ECSA-EC Council Certified Security Analyst is the higher level of the certification after the CEH. After the CEH certification can easily plan for ECSA course. If you want to become security checker, security auditor, security advisor then must have this certification. All the above courses belong to the EC Council organization, we must have the certificate once will complete the course, if we have a knowledge of networking before EC Council courses then will be good for the strong base. If will join any organization for above courses then must have the certificate from Global institute of cyber security & ethical hacking or if we have certificate from the international organization then will add more value for the resume or profile. Before above subjects candidates must have the knowledge of linux networking, programming, hardware, etc. Will be good for the base and will easy to understand the security module. If we are planning for any of the courses then can plan for the networking too, in networking cisco is very popular now so can plan for below course.
CCNA 3.0 cisco certified network associate 3.0 with exam code 200-125
Actually this subject has two different module, ICND1 and ICND2, ICND1 has two parts, first is volume1 and second is volume2. If will talk about ICND2 then again we have two modules volume1 and Volume2. CCNA divided in two parts, will be good if will plan for both the modules otherwise if we have sort duration then can go with only one module, that will be ICND1 only.
CEH 10.0 is belong to the network penetration testing and web application penetration testing, after this course, if we want to go in more details then also can plan for NPT level 1 and NPT Level2 and After the network penetration testing can go with WAPT1 and WAPT2, means web application penetration testing module1 and web application penetration testing module2.
Now a days we have some combination courses, as per as industry demand in IT Company.
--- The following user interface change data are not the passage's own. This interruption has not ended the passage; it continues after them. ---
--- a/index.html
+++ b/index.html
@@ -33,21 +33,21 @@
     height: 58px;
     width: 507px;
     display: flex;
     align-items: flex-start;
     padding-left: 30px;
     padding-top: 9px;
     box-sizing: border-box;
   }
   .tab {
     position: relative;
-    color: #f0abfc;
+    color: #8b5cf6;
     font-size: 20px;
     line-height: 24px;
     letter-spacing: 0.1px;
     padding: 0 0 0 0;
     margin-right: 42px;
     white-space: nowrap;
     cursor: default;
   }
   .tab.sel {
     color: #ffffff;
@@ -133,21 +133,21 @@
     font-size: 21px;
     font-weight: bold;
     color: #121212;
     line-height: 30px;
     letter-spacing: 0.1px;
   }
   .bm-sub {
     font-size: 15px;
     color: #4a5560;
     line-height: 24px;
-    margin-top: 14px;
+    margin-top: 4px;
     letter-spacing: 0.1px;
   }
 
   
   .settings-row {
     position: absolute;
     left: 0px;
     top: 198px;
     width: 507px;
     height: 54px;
CCNA 3.0 and CEH 10.0 is the excellent combination as per as the real industry.
The role of python programming language 3.7 is very important if we are planning for cyber security track, ethical hacking track or machine learning field or some other field. Python programming has many flexibility as per as the industrial demand. Before python nothing will be required to understand this technology but if we have good knowledge of c programming then will add more value in our resume or if we have knowledge of core java then will be good for the understanding level of the program.